Hello Daany, how are you? It will be a pleasure to work on this project with you, and since it's the last one of the term, it would be good to start soon to finish quickly.

When are you available?


I now feel a wave of fear and sadness running through my body, as I mentioned before, the issue of expectations. I hoped he would remember me a little, remember everything we went through and lived. I wonder if my passage through people's lives is so vague that years become minutes in the void of forgetfulness. I feel like crying every moment, but I don't. I just reply:

I'm doing well, thank you. I'm available on weekends, I'm free on Saturday. Is that okay with you?


As quickly as I opened the student portal, I closed it at the same speed or even faster. Frustrated – another note to refresh the memory –.



The dictionary defines frustration as:

Action of frustrating.

Psychoanalysis State of the individual who, for not having satisfied a fundamental desire or tendency, feels repressed: frustration complex.
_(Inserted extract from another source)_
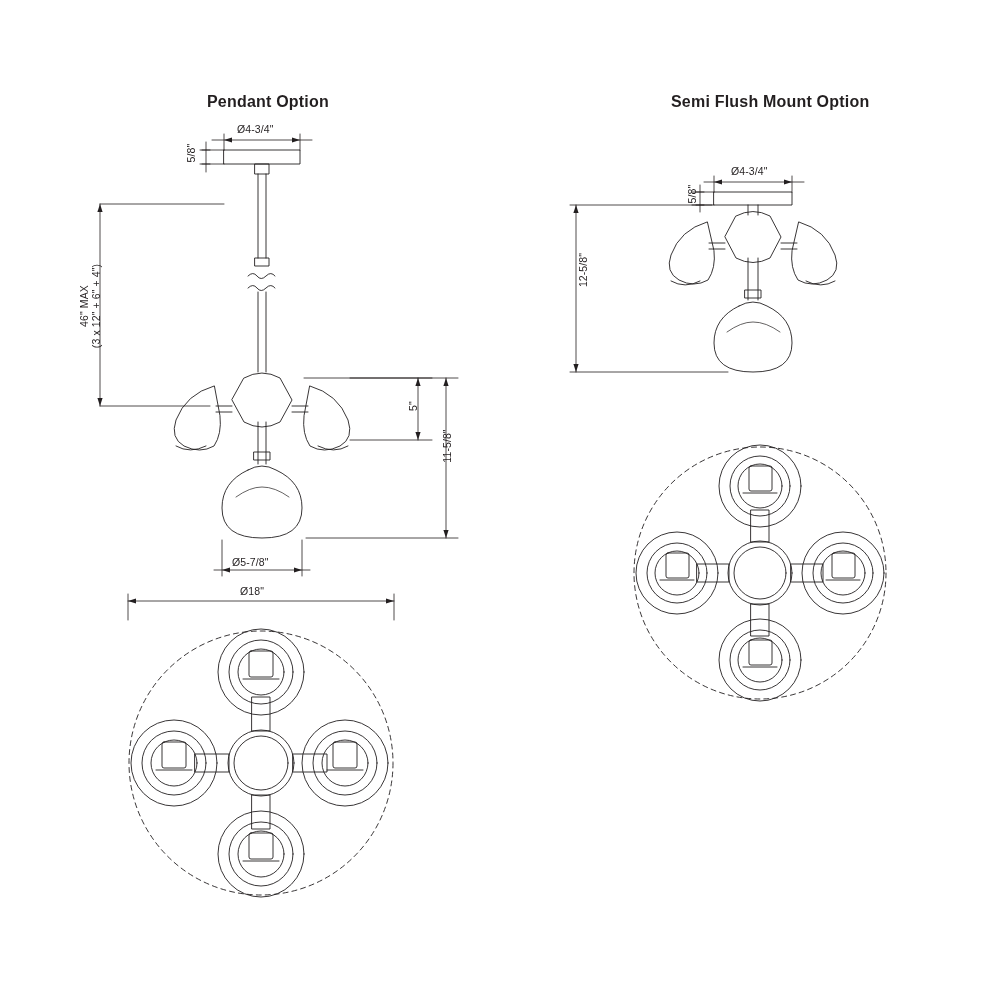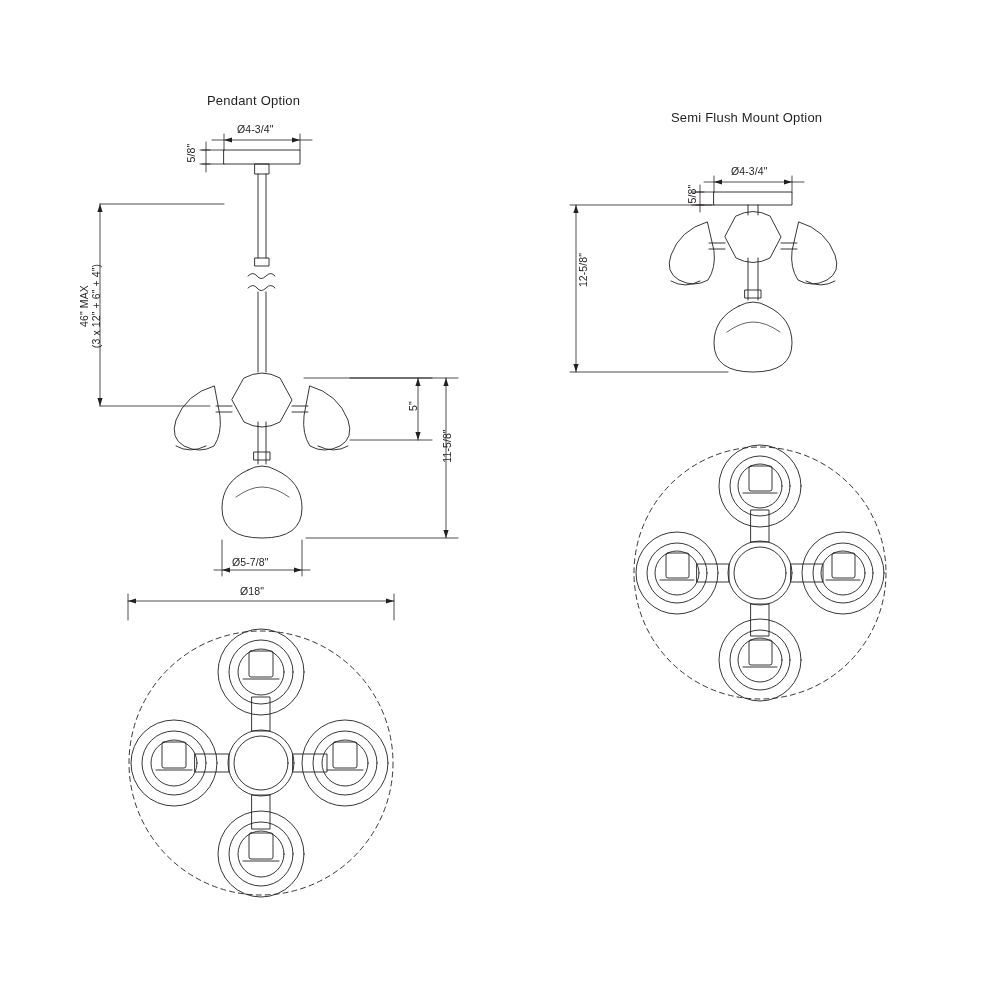"Pendant Option" .title { font-size: 13px -> 16px; font-weight: normal -> bold }
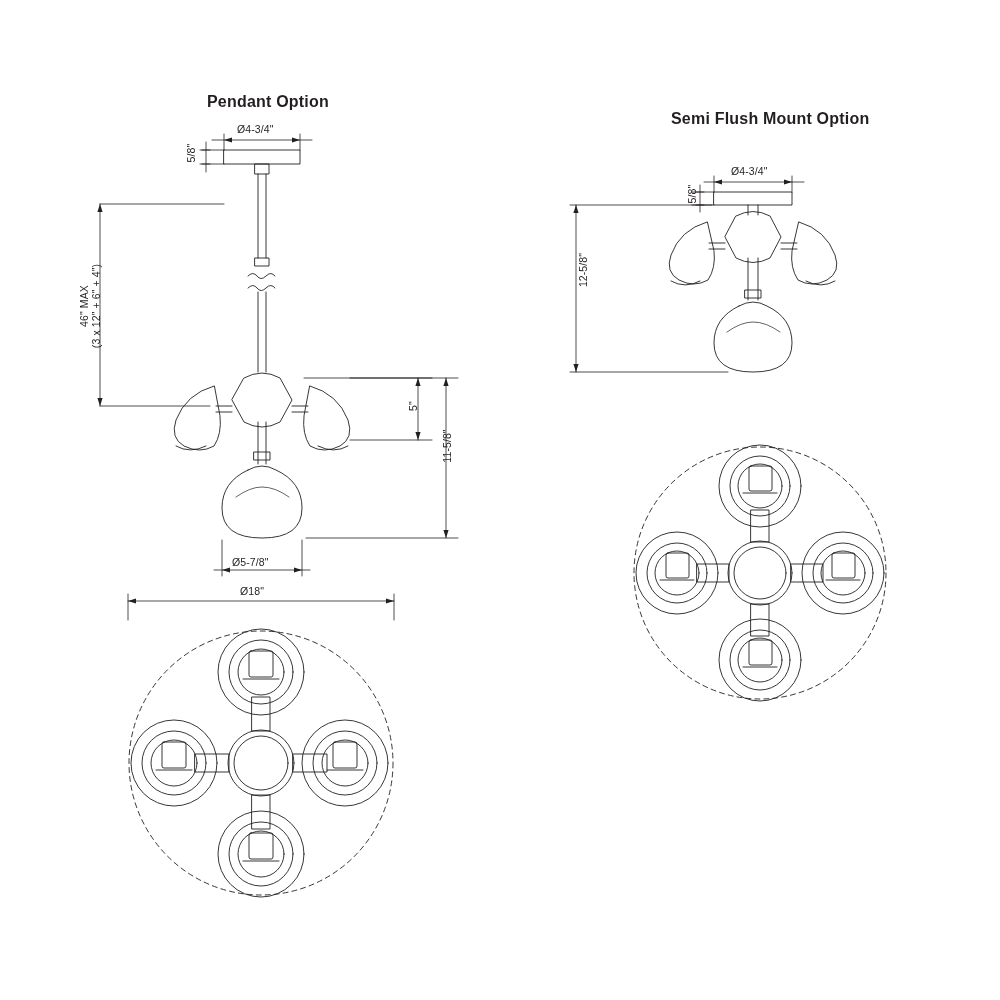"Semi Flush Mount Option" #title-semiflush { top: 110px -> 93px }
According to Sigmund Freud, "repression" is a defense mechanism of the brain to prevent painful or unacceptable mental contents from reaching consciousness. It's a way for the brain to protect itself from things that could be traumatizing. Did I "repress" Levi's memory? No, I couldn't, I couldn't do that, Levi was my little world, and I was his little world. But I think I was repressed in his memory, as a way of not bringing all that past to the surface.

Here I am now, repressed in the mind of someone who was once so important to me. I wonder: When do I find myself? When will I find myself in Levi's memory? When will he remember me? And if he never remembers again? Does he remember, but doesn't want to talk about it? Am I that forgettable?

I lie down on the bed not feeling, feeling like I'm a puppet and my mind is just observing everything happen and wondering: Where did it go wrong?